今の時代、新しい投資は出来ないという企業が殆どですが、
勝てる戦略があるならば、積極的に打って出る時かもしれません・・。
総務省の「平成20年住宅・土地統計調査」を確認すると
全国の総住宅数5,759万戸に対して、空き家は756万戸で、
総住宅数に占める割合は過去最高の13.1%に増加しています。
2009年の東京都心のオフィスの空室率は8%超で、
2007年と比較すると5ポイントも上昇しており、
仙台では18%を超えるなど地方は更に厳しい状況となっています。
近年総じて不動産物件が余り出しており、今後の人口減少などを
考慮すると更に、空き率が高まることが想定されます。
一方、外食産業などでは、居抜き物件をそのまま活用する事例が
増えているようです。

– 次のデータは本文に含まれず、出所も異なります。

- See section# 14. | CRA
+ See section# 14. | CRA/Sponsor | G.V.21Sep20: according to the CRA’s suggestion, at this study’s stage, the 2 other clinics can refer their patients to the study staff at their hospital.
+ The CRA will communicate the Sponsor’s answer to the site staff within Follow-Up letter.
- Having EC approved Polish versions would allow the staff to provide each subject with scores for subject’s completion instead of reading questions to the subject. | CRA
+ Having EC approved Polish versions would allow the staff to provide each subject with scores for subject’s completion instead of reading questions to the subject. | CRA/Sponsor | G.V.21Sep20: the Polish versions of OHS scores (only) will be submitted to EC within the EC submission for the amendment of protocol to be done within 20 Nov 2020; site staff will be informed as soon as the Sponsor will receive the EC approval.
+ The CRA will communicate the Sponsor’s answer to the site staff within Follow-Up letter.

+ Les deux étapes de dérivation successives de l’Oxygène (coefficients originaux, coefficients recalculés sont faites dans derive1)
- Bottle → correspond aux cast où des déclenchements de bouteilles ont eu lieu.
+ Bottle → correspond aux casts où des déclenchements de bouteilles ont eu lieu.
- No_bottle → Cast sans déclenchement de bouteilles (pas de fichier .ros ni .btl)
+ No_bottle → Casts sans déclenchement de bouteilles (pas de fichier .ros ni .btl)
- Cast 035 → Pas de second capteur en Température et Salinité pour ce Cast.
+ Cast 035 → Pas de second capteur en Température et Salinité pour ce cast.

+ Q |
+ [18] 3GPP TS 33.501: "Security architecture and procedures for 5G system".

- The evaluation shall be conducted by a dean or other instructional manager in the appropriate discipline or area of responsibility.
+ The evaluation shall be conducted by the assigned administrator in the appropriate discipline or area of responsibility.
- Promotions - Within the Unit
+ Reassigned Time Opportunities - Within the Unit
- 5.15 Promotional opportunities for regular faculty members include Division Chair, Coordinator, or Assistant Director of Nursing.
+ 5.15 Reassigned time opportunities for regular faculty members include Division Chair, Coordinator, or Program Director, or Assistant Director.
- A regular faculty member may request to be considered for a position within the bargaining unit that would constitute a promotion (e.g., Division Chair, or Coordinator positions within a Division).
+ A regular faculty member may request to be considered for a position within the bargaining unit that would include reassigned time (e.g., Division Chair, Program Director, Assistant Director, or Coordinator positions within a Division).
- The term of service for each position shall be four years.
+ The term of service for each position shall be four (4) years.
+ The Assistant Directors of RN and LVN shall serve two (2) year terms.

以前は退去の際には費用をかけて入居前の状態に
復帰させたり、次の入居者が全面改装を行うことが多かったのですが、
最近は、退去費用を安く抑えたい退去者と改装費用を安く抑えたい
新規入居者のニーズがマッチし、店舗を居抜きでほぼそのまま活用するのだそうです。
居抜き物件情報を提供するインターネットサイトなども多数あるようです。
新規入居者は、改装コストを極力かけないようにするため、
例えば、和食の内装のままイタリアンレストランを出店したり、
居酒屋の内装のままステーキレストランを営んだりしています。
外装も極力いじらず、店舗のCIもバラバラということもあるようです。
場合によっては、以前使用されていた食器なども、そのまま使ってしまいます。
出店費用は抑えられるし、出店スピードもはやくなるという利点があるのでしょう。
撤退もし易くなりますから出店リスクが軽減されています。
さて、では自動車流通市場ではどうでしょうか?
カーディーラーの店舗の統廃合や中古車販売店や買取専門店の撤退も
増加していますので、空き物件は増えていることでしょう。
別ブランドのディーラーや中古車販売店が、入れ替わって新たに入居している
ケースもよく見かけます。
借り手を捜しているという撤退物件情報も、最近よく耳にするようになりました。
ですので、店舗物件という側面からだけ見ると、出店条件が緩和され、
チャンスが増えているという見方もできます。
「こんな不景気な状況のときに新規出店などありえない!」というのが
経営者の当然の考えかもしれませんが、もし勝てる商材や手法があるなら、
絶好のチャンスと言えるでしょう。
カーリンクの加盟店の中にも、カーディーラーや中古車販売店の
居抜き店舗に出店しているケースが多数あります。
ある店舗は、カーリンクに加盟する1年ほど前に居抜き物件を借りて
中古車販売を始められていましたが、1年間赤字続きでした。
勝てる商材や手法、戦略がないままでしたので、当然の結果だったのでしょう。
しかし、約2年ほど前にカーリンクにご加盟いただき、委託販売専門店に
転換したところ、黒字続きの優良店舗に転換し、大変お喜びいただいています。
カーリンクでは、店舗のハード面よりも、委託販売というソフトを武器にしています。
ですから、店舗のCI統一などに多くのコストをかけるのではなく、
ソフトを提供する人材育成に投資していただいています。
更には、インターネットの有効活用や出張買取の活用などにより、
店舗ハードに依存し過ぎない中古車ビジネスのノウハウを確立しています。
勝てる商材や手法、戦略などのソフトがあるなら、新たに店舗を出店する上では、
間違いなく恵まれた環境になっています。
店舗の統廃合や撤退というネガティブな話ばかりでなく、
この時期に、あえて出店するという戦略を考えてみてはいかがでしょうか?
くれぐれも、今後の縮小市場で勝てるソフトがあることが条件ですが。